Graph API call logs from MicrosoftGraphActivityLogs, which a lot of tenants still haven’t enabled because the volume is genuinely large and the retention math is ugly. Turn it on for at least the privileged users; without it, you cannot reconstruct what a stolen token actually read. The field to pivot on is AppId joined against the consented-app list.

Containment when CAE is on

The runbook most teams write says “revoke sessions, reset password, require MFA re-registration.” That order is wrong if a consent grant has happened. Do this instead:

Revoke the OAuth2 permission grant first (Remove-MgOauth2PermissionGrant or the equivalent Graph call), then disable the service principal of the consented app if it’s third-party and shouldn’t be in the tenant. Then revoke sessions. Then reset credentials. If you reset credentials first, the attacker’s refresh token tied to the consented app keeps working — it’s not bound to the user’s password — and you’ve just told them you’re on to them.
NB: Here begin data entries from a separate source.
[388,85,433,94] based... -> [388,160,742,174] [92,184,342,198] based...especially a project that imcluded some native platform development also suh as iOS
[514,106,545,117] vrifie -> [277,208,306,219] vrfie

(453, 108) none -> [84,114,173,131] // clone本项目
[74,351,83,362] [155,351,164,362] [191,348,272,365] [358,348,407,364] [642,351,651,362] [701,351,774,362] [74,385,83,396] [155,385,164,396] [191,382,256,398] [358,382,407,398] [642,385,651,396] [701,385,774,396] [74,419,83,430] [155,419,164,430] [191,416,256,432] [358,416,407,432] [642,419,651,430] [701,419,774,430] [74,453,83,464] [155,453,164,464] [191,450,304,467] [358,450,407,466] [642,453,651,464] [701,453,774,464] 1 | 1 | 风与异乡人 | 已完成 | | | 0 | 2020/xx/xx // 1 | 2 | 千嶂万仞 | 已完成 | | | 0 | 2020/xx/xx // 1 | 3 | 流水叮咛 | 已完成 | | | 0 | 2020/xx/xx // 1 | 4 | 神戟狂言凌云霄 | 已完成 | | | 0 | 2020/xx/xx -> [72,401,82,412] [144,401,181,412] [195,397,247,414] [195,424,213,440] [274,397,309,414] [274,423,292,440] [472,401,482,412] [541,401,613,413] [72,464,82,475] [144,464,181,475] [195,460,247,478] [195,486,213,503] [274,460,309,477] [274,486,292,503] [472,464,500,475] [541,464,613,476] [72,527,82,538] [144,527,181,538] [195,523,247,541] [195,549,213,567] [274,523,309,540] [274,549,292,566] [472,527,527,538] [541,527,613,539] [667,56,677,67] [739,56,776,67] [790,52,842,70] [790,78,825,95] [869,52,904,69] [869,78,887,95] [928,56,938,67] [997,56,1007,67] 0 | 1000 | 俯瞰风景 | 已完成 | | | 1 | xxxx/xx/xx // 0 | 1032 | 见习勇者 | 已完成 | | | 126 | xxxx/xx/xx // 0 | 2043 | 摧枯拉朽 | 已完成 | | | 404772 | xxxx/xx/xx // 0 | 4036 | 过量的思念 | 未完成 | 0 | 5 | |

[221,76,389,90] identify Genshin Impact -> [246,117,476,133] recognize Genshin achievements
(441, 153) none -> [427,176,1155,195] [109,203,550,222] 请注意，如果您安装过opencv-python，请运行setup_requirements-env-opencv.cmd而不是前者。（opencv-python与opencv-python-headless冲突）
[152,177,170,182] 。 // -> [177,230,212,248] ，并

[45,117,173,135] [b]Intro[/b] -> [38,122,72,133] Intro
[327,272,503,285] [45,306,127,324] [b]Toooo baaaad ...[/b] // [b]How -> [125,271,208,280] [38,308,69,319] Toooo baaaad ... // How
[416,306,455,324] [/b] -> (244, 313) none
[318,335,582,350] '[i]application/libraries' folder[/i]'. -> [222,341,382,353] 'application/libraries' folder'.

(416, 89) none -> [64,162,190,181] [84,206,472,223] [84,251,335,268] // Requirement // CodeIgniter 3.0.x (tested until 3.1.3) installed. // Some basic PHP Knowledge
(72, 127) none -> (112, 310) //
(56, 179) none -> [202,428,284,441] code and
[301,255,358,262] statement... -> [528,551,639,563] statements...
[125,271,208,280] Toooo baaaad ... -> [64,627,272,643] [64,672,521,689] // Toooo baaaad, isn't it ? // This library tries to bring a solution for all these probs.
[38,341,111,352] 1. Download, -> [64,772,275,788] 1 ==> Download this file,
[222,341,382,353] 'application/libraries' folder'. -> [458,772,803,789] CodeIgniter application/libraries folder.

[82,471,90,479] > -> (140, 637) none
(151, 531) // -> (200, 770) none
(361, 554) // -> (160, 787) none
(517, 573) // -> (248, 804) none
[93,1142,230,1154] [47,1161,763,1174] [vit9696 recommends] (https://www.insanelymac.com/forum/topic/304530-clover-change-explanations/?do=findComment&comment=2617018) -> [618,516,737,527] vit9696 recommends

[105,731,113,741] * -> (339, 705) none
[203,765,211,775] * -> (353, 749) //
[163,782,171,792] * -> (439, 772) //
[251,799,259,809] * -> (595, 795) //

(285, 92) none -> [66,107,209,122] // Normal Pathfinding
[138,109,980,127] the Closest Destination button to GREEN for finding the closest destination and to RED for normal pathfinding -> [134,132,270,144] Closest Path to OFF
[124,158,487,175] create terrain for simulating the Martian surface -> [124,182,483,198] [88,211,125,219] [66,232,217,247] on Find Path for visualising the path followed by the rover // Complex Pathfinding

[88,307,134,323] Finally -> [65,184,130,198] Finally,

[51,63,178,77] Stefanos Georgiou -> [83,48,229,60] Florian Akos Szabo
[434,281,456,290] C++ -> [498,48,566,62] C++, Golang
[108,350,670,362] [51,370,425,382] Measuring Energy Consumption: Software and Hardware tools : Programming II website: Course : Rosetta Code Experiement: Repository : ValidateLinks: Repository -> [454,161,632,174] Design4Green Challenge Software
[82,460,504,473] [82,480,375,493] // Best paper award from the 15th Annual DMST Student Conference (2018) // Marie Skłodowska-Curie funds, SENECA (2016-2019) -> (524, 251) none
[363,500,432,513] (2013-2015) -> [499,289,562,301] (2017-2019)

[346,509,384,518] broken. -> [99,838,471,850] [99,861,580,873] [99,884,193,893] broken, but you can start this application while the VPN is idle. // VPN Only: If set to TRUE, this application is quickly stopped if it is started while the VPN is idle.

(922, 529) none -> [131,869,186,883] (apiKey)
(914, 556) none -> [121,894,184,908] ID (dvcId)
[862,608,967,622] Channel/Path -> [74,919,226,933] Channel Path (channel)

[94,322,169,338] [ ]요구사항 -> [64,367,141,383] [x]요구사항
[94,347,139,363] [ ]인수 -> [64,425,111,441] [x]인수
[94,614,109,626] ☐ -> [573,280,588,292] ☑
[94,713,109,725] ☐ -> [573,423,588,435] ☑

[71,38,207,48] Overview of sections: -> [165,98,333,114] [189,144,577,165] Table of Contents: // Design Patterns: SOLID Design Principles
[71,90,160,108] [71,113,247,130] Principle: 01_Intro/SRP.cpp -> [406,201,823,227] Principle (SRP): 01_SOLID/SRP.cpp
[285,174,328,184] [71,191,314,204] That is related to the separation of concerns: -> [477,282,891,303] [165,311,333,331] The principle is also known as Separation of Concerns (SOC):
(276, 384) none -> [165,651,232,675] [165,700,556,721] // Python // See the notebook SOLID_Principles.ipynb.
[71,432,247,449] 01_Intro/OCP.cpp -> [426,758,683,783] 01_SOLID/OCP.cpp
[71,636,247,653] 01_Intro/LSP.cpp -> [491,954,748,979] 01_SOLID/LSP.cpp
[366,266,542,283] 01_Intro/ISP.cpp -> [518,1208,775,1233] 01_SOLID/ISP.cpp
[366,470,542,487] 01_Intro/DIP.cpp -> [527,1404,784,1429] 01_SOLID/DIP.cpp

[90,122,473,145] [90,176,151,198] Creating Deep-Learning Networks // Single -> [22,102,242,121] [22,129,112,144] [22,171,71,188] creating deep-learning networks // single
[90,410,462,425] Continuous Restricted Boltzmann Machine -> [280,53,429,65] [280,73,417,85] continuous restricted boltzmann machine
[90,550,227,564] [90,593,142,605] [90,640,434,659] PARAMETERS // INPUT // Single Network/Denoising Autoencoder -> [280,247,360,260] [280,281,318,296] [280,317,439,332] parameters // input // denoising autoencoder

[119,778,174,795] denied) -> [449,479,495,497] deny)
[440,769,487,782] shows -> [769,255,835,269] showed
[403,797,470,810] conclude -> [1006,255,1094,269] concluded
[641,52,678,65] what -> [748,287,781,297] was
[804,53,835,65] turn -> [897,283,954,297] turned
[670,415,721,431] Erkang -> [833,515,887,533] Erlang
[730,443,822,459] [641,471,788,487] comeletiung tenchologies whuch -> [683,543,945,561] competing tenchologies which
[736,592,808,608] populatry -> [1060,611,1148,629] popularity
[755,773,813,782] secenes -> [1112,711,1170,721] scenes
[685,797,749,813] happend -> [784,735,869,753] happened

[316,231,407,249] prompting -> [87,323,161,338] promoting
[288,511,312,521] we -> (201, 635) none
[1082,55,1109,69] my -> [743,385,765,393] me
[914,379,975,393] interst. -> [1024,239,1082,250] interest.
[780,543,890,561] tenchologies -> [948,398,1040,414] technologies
On CAE: revoke-sessions propagates within a couple of minutes for CAE-aware resources (Exchange Online, SharePoint, Graph for the most part). For non-CAE resources, the access token lives until its exp, which is typically an hour but can be longer for certain app registrations. Plan for that hour. The Graph API call to force token revocation is revokeSignInSessions, and yes, it has to be called per user — there’s no fleet version, which is the kind of API design choice that makes incident response take longer than it should.

Mapping

None of these controls do the work on their own. The control that actually fails in most of the incidents I’d put money on is AC-6 — overbroad consent left enabled tenant-wide because turning it off broke the Slack integration two years ago and nobody wanted to own the fix.

What to take away

If your AitM detection is built only on impossible travel, rewrite it around TokenProtectionStatusDetails and ASN, and join it to consent-grant events. If your IR playbook for token theft starts with a password reset, reorder it. And if you’ve turned on token protection but haven’t audited which apps and which users are actually in scope, you have the dashboard, not the control. Defender will keep telling you the tenant is healthy. The CFO’s mailbox will keep being read.